*What you need to do:*
From the line containing "text: Повторить ->" through the last line below, copy every line exactly, leaving out the pictures.

[Web page edit records]
>>>>>

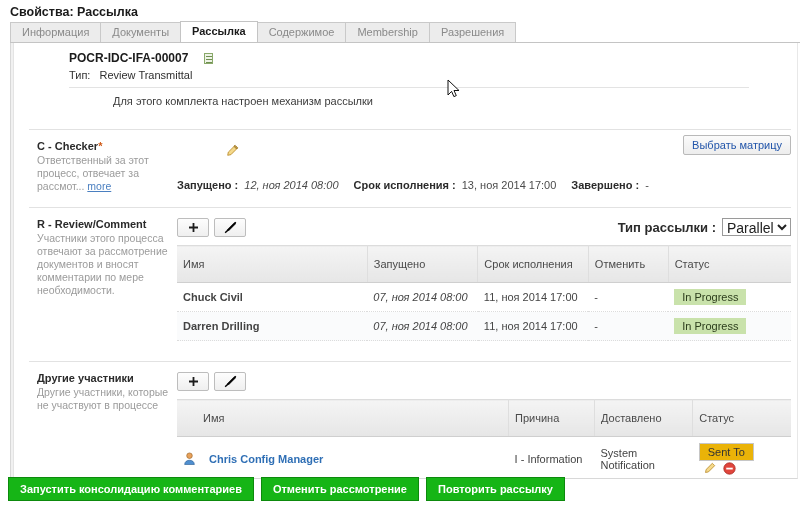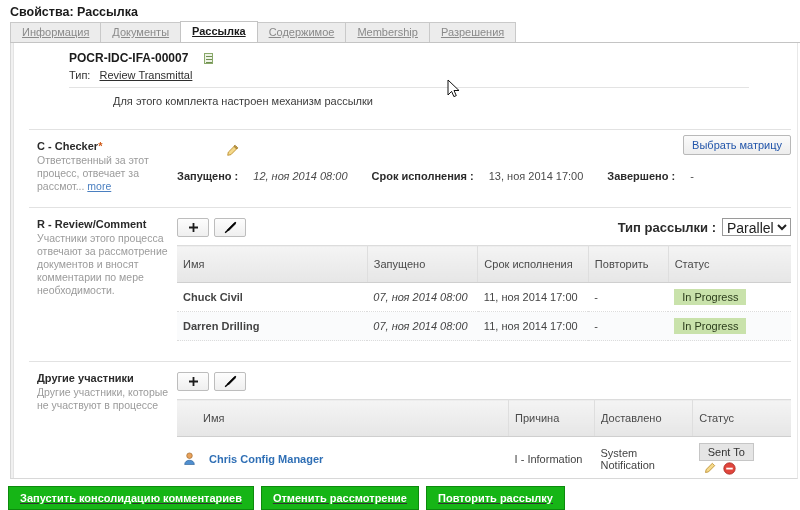"Информация" .tab { text-decoration: underline -> none }
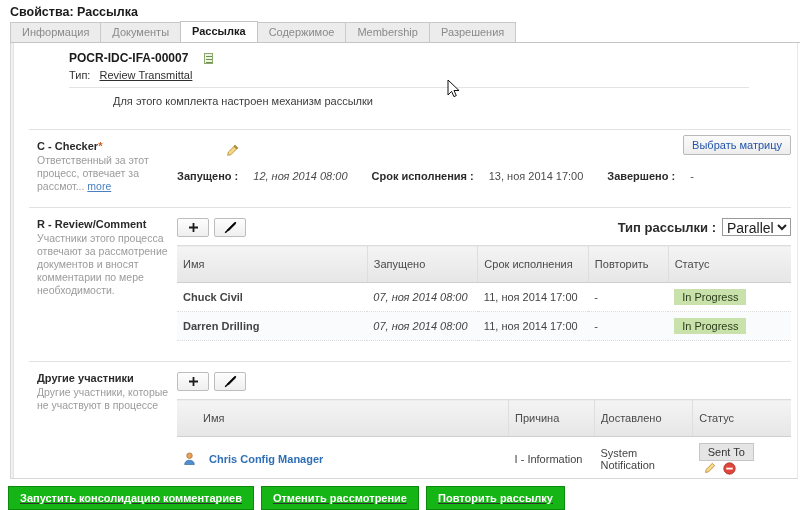"Review Transmittal" .doc-type .tval { text-decoration: underline -> none }
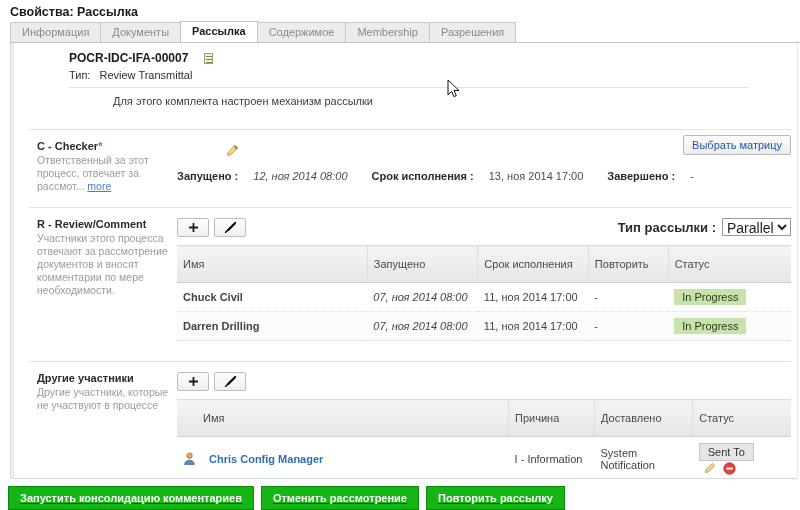"Запущено :" .dates { gap: 10px -> 1px; margin-top: 12px -> 21px }
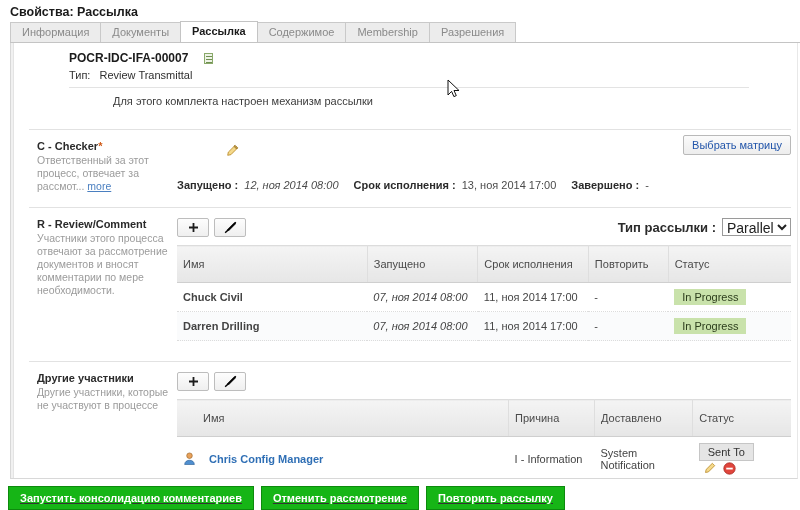"Повторить" th { text: Повторить -> Отменить }
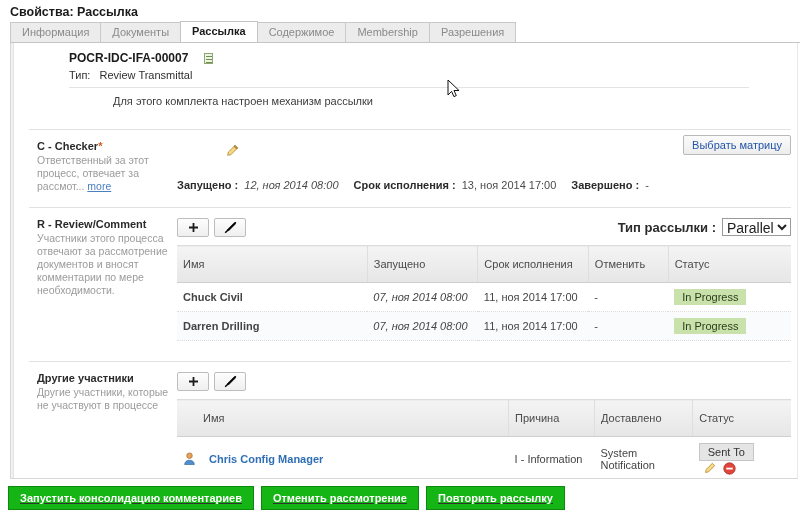"Sent To" .badge-plain { background: #e5e5e5 -> #eab308 }
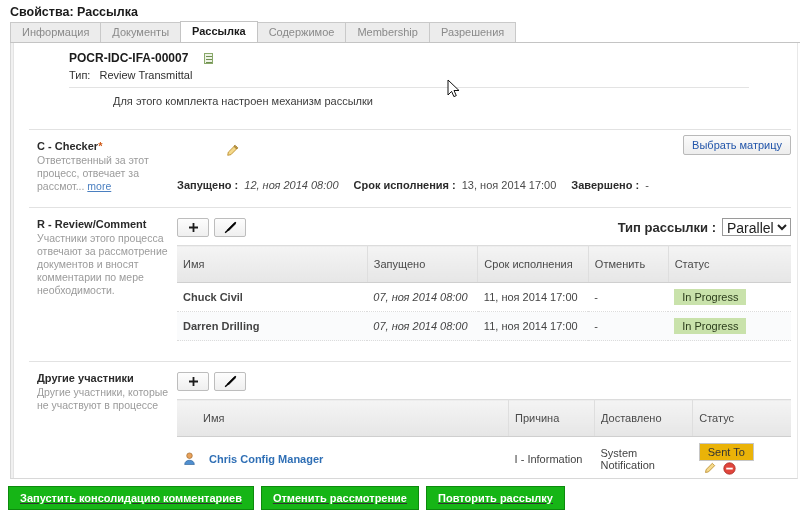"Запустить консолидацию комментариев" .footer { bottom: 0 -> 9px; text-decoration: underline -> none }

<<<<<

*Result of this exercise:*
"Повторить" th { text: Повторить -> Отменить }
"Sent To" .badge-plain { background: #e5e5e5 -> #eab308 }
"Запустить консолидацию комментариев" .footer { bottom: 0 -> 9px; text-decoration: underline -> none }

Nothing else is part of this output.